Formosa Plastics Group Chair-man Wang Yung-ching (王永慶) is a prime example. On public television last week, he implored people in Taiwan to "calmly accept the `one China' principle," while repeating his call to lift all curbs on investment across the Strait.

The "no haste" policy stopped Wang from investing US$6 billion in 1992 to build a chemical complex in China's Fujian Province.

Laws in Taiwan currently limit single investments to only US$50 million for China-bound projects, and ban certain high-tech investments and infrastructure projects. These measures have had little effect on companies who skirt the law by setting up holding companies and transferring investment money directly from overseas accounts into China.

Last year, China's information technology production value topped US$25.5 billion, beating Taiwan for the first time, with Taiwanese firms based in China accounting for an estimated 72 percent of that figure.
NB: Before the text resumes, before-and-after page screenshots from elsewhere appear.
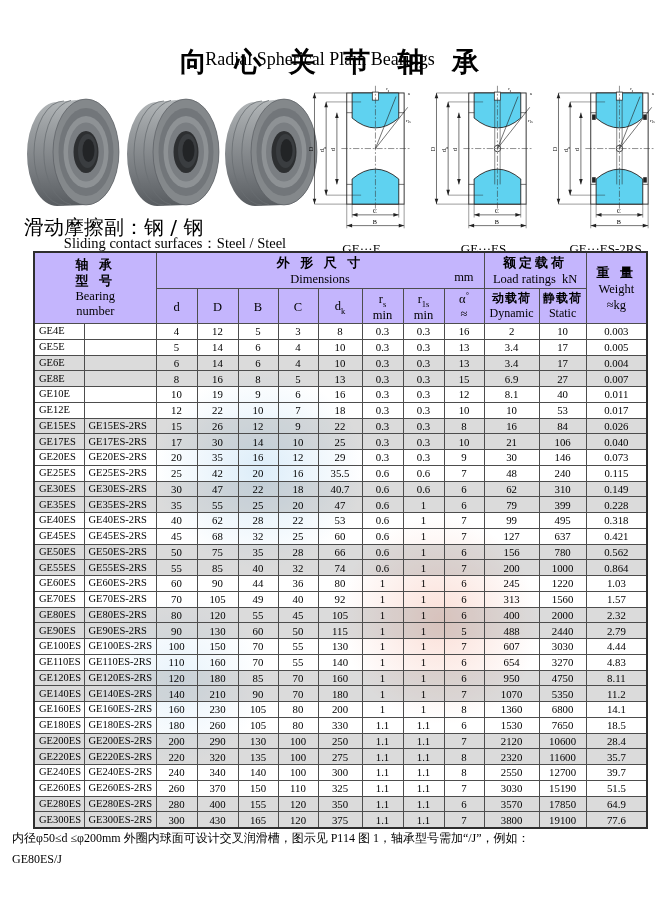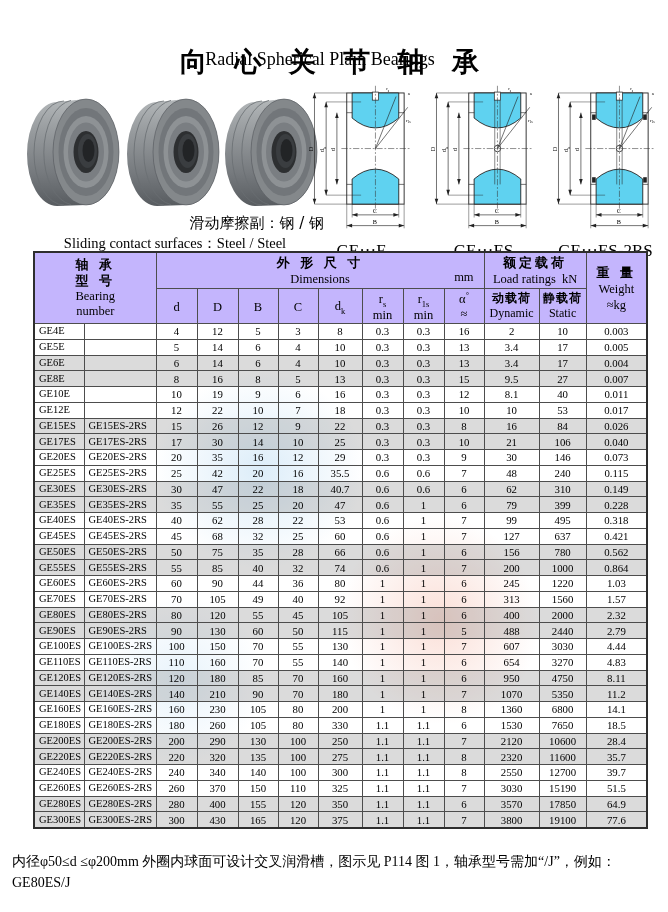--- a/index.html
+++ b/index.html
@@ -8,30 +8,30 @@
 
   
   .title-zh{position:absolute;top:12px;left:0;width:668px;text-align:center;
             font-family:"DejaVu Sans","Liberation Sans",sans-serif;
             font-weight:bold;font-size:27px;letter-spacing:9px;margin-top:32px;}
   .title-en{position:absolute;top:49px;left:0;width:640px;text-align:center;
             font-size:18px;}
 
   
   .photos{position:absolute;left:24px;top:97px;}
-  .photo-cap-zh{position:absolute;left:24px;top:214px;width:300px;text-align:right;
-                font-size:15px;font-family:"DejaVu Sans",sans-serif;}
+  .photo-cap-zh{position:absolute;left:24px;top:214px;width:300px;text-align:left;
+                font-size:20px;font-family:"DejaVu Sans",sans-serif;}
   .photo-cap-en{position:absolute;left:10px;top:234px;width:330px;text-align:center;
                 font-size:14.5px;}
 
   
   .diagrams{position:absolute;left:302px;top:84px;width:364px;display:flex;gap:3px;}
   .diagram{width:119px;text-align:center;}
   .diagram svg{display:block;margin:0 auto;}
-  .diagram .caption{display:block;margin-top:10px;font-size:17px;}
+  .diagram .caption{display:block;margin-top:10px;font-size:13px;}
   .variant-0 .es-only{display:none;}
   .variant-0 .rs-only,.variant-1 .rs-only{display:none;}
   .dimtxt{font-family:"Liberation Serif",serif;font-size:7px;}
   .dimtxt-sm{font-family:"Liberation Serif",serif;font-size:5.5px;}
 
   
   .wm{position:absolute;pointer-events:none;}
   .wm1{left:110px;top:330px;width:300px;height:280px;
        background:radial-gradient(closest-side,rgba(140,195,235,0.30),rgba(140,195,235,0) 70%);}
   .wm2{left:300px;top:470px;width:280px;height:300px;transform:rotate(-18deg);
@@ -55,21 +55,21 @@
   .h-bearing .en{line-height:15px;}
   .h-dims{position:relative;}
   .h-dims .unit{position:absolute;right:10px;bottom:3px;font-size:12.5px;font-family:"Liberation Serif",serif;font-weight:normal;letter-spacing:0;margin-top:44px;}
   .colhead{font-size:12.5px;}
   .colhead sub{font-size:8.5px;} .colhead sup{font-size:8.5px;}
   tbody td{height:14.75px;line-height:14px;font-size:10.8px;}
   tbody td.name{text-align:left;padding-left:4px;font-size:10.5px;}
   tbody tr.shaded td{background:rgba(92,92,92,0.22);}
 
   
-  .notes{position:absolute;left:12px;top:828px;width:650px;font-size:14px;line-height:20.5px;margin-top:24px;}
+  .notes{position:absolute;left:12px;top:828px;width:650px;font-size:12px;line-height:20.5px;}
   .notes div{white-space:nowrap;}
 </style>
 </head>
 <body>
 
 <div class="title-zh">向 心 关 节 轴 承</div>
 <div class="title-en">Radial Spherical Plain Bearings</div>
 
 <svg class="photos" width="300" height="118" viewBox="0 0 300 118">
   <defs>
@@ -429,21 +429,21 @@
         <td class="name">GE8E</td>
         <td class="name"></td>
         <td>8</td>
         <td>16</td>
         <td>8</td>
         <td>5</td>
         <td>13</td>
         <td>0.3</td>
         <td>0.3</td>
         <td>15</td>
-        <td>9.5</td>
+        <td>6.9</td>
         <td>27</td>
         <td>0.007</td>
       </tr>
       <tr>
         <td class="name">GE10E</td>
         <td class="name"></td>
         <td>10</td>
         <td>19</td>
         <td>9</td>
         <td>6</td>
"I think people are really getting too emotional about [this issue] because nobody, including the government, is sitting down to discuss this matter rationally. How much money has gone over to China? How much impact will it have on industry here? You have to go over it sector by sector, item by item and ask the businessmen who intend to go or have already gone to talk about this issue in front of the public," said Andrew Yang (楊念祖), an analyst at the Chinese Center for Advanced Policy Studies in Taipei.

According to the National Security Bureau report, officials in Suzhou are actively developing industry "clusters" which include the entire spectrum of each industry. From downstream component makers like computer motherboard and monitor producers to PC cases and mouse makers, China has slowly won over the computer industry.

Now, Chinese officials are targeting the semiconductor industry, and have won a few victories with investments pledged by Winston Wang (王文洋), son of the Formosa Plastics chairman and a semiconductor foundry set up by Richard Chang (張汝京), former director of Worldwide Semiconductor Corp (世大半導體).